Sal raised an eyebrow, and Neige tried desperately to quell the shaking of his hands, the feeling that he was going to throw up over the windowsill. What was he thinking? He thought back to the Burger King incident, tried reassuring himself that it had worked once. Still, if this went wrong…

Behind them, the door reverberated with another slam of a mobster's shoulder. Eragon glanced askance at Neige.

"I pray your plans are true," he said, disappearing out of his vision to deal with the door.

"So do I," Neige muttered.

Sal cocked his head to the side, puffing on his cigar. "So what's it to be, kid? Come with us alive… or full of holes?"

"The holier the better," Neige heard himself say. He barely had time to react when Sal nodded to his men and their guns whistled up, aiming straight at his face. A barrage of explosions nearly blinded him and he ducked, chopping madly through the air, feeling the blade connect with two or three little pings! of metal.
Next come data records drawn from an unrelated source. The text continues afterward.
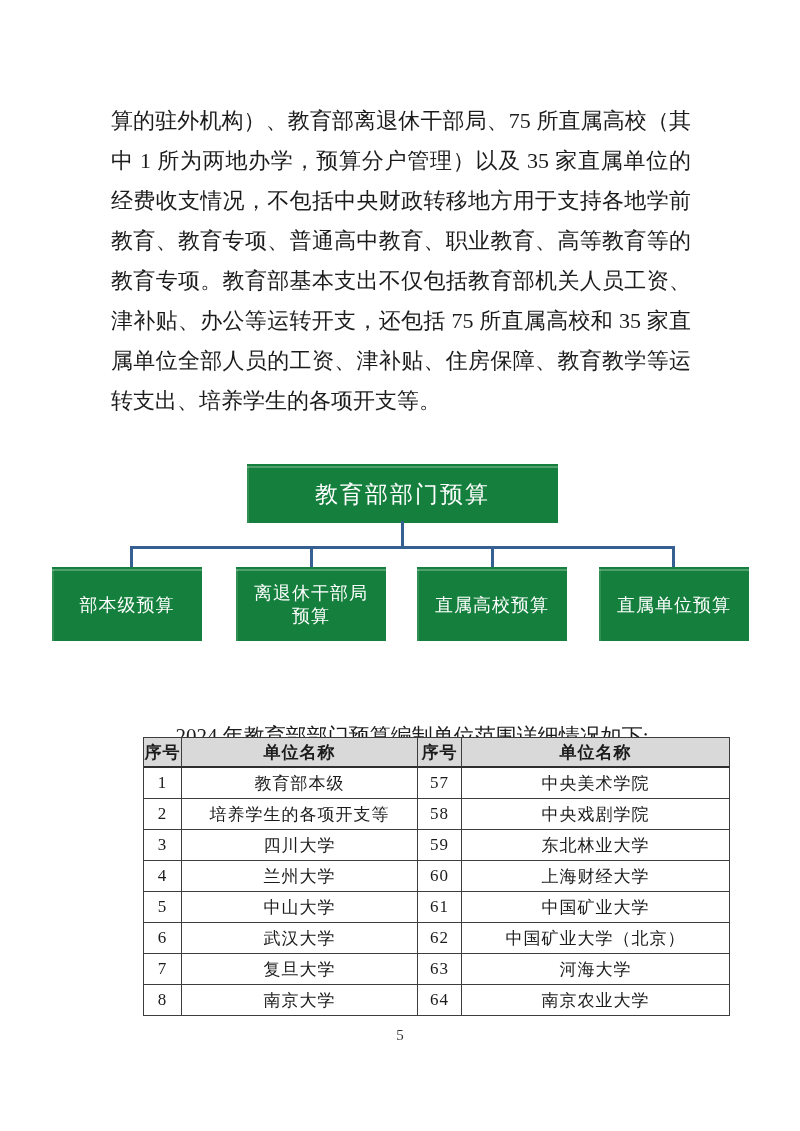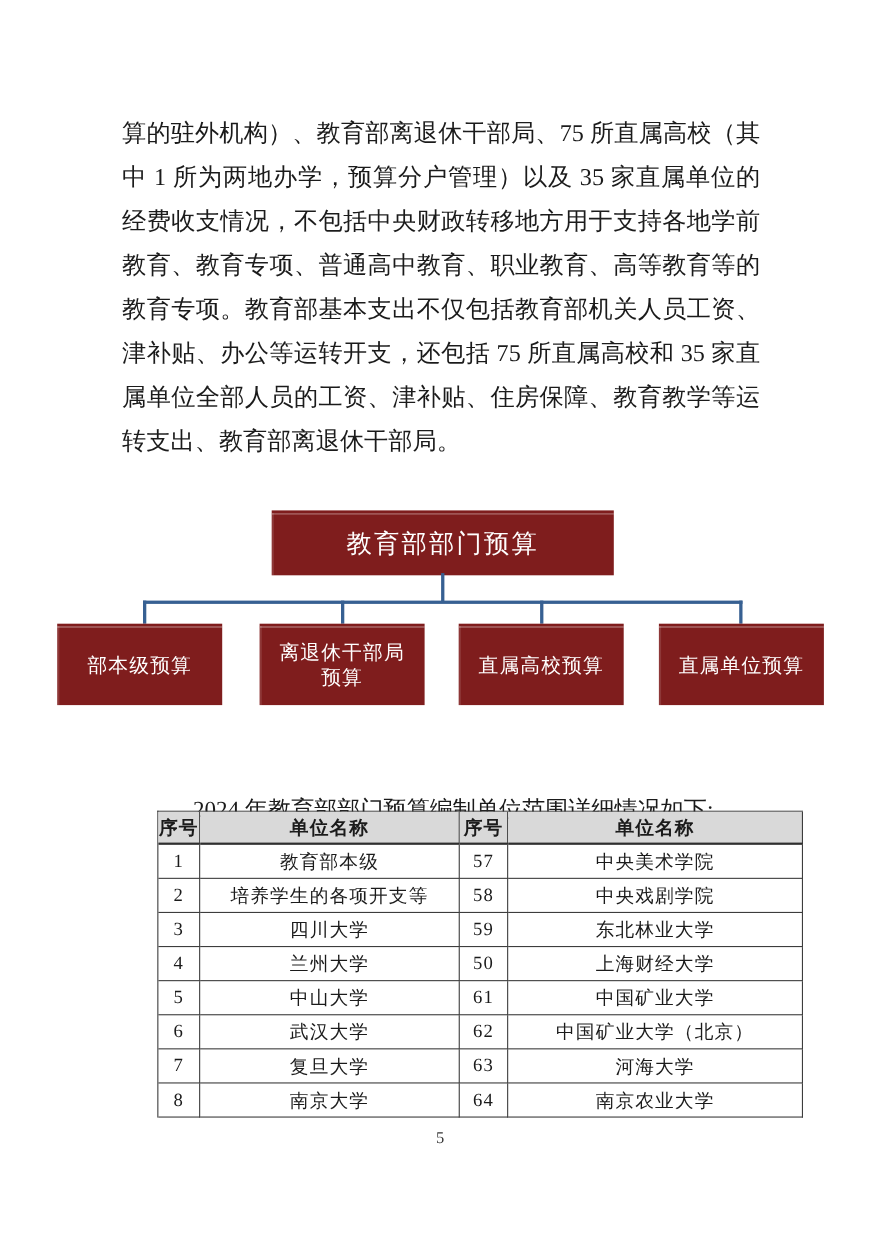--- a/index.html
+++ b/index.html
@@ -93,7 +93,7 @@
     <div class="pline">教育专项。教育部基本支出不仅包括教育部机关人员工资、</div>
     <div class="pline">津补贴、办公等运转开支，还包括 75 所直属高校和 35 家直</div>
     <div class="pline">属单位全部人员的工资、津补贴、住房保障、教育教学等运</div>
-    <div class="pline last">转支出、教育部离退休干部局。</div>
+    <div class="pline last">转支出、培养学生的各项开支等。</div>
   </div>
 
   <div class="diagram">

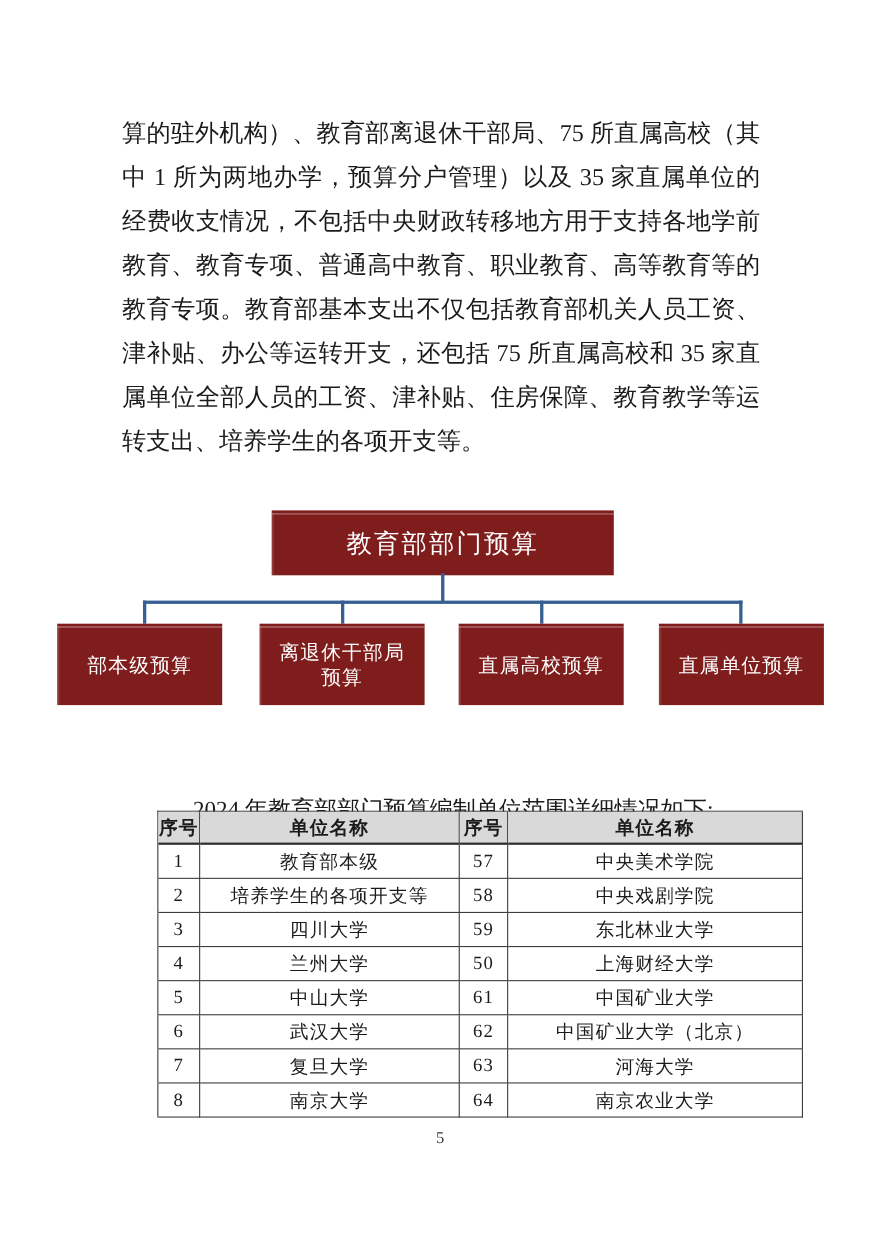--- a/index.html
+++ b/index.html
@@ -27,7 +27,7 @@
   .diagram{position:absolute;left:0;top:464px;width:800px;height:180px;}
   .node{
     position:absolute;
-    background:#7f1d1d;
+    background:#15803d;
     border-top:2px solid #7fa5d200;
     box-shadow:inset 0 2px 0 rgba(255,255,255,0.25), inset 2px 0 0 rgba(255,255,255,0.12);
     color:#ffffff;

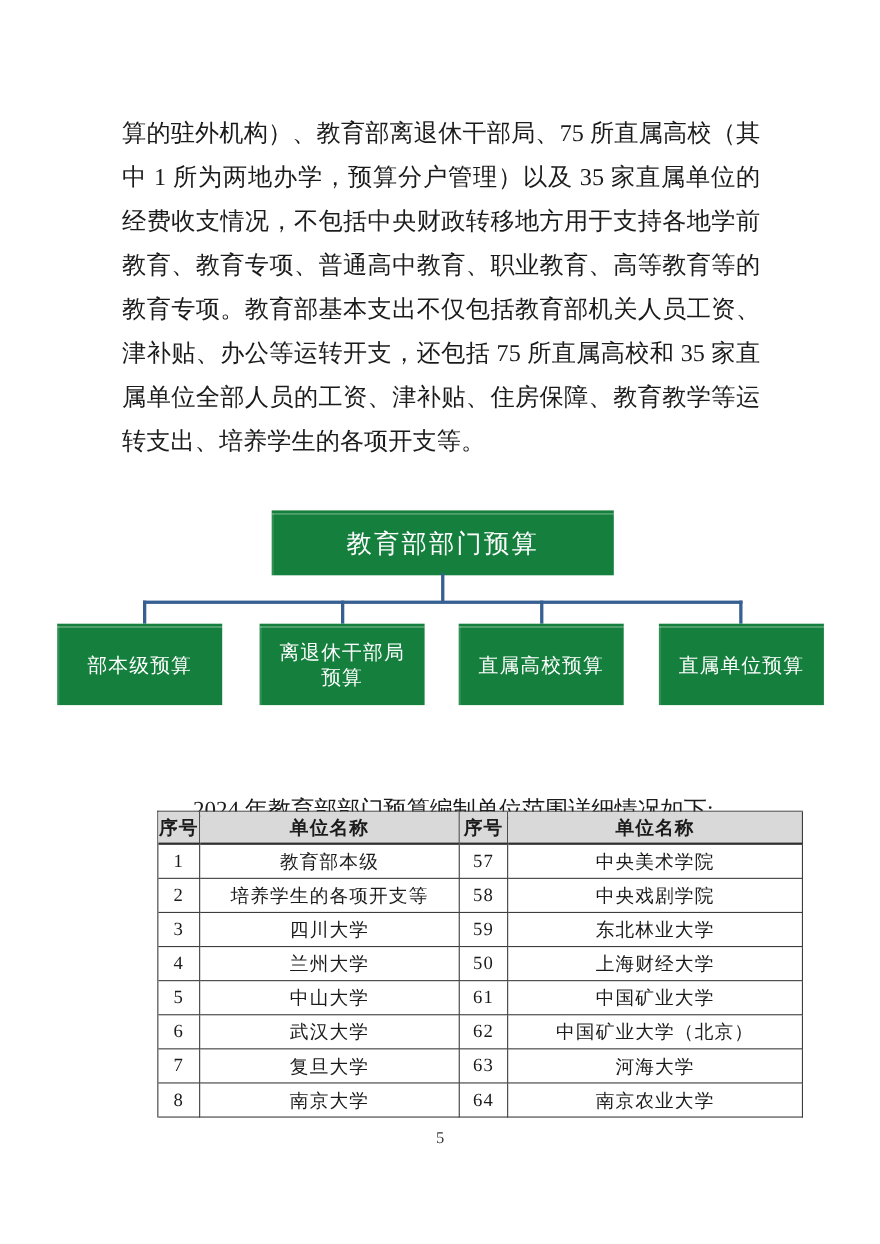--- a/index.html
+++ b/index.html
@@ -141,7 +141,7 @@
     <div class="trow">
       <div class="tc">4</div>
       <div class="tc">兰州大学</div>
-      <div class="tc">50</div>
+      <div class="tc">60</div>
       <div class="tc">上海财经大学</div>
     </div>
     <div class="trow">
Screams of pain echoed through the still morning air, and Neige glanced down in hopeful surprise. Three of the five mobsters were on the ground, either not moving or cradling bleeding limbs. Sal and the remaining man were staring at them, wide-eyed. The cigar fell noiselessly to the grass.

"Ha ha!" Neige cried. "Thank you, Legend of Zelda tactics!"

The men whipped their faces up to him, scowling. Neige knew now was the best time to get out. He ran to where Delibird was slumped dazedly against the wall and scooped him up before turning to the door.

"Come on, Eragon, it's time to—"

The door was open, and Eragon – as well as the mobster – were nowhere to be seen.

"Ah… great."

Two shots blasted holes in the roof above his head and he ducked, cringing. Delibird squawked piteously in his arms.

"Hold on, Delibird, we're getting out of here."

And so saying, he took a deep breath, hoped wildly that nobody was on the other side of the door, and charged through with his head bowed.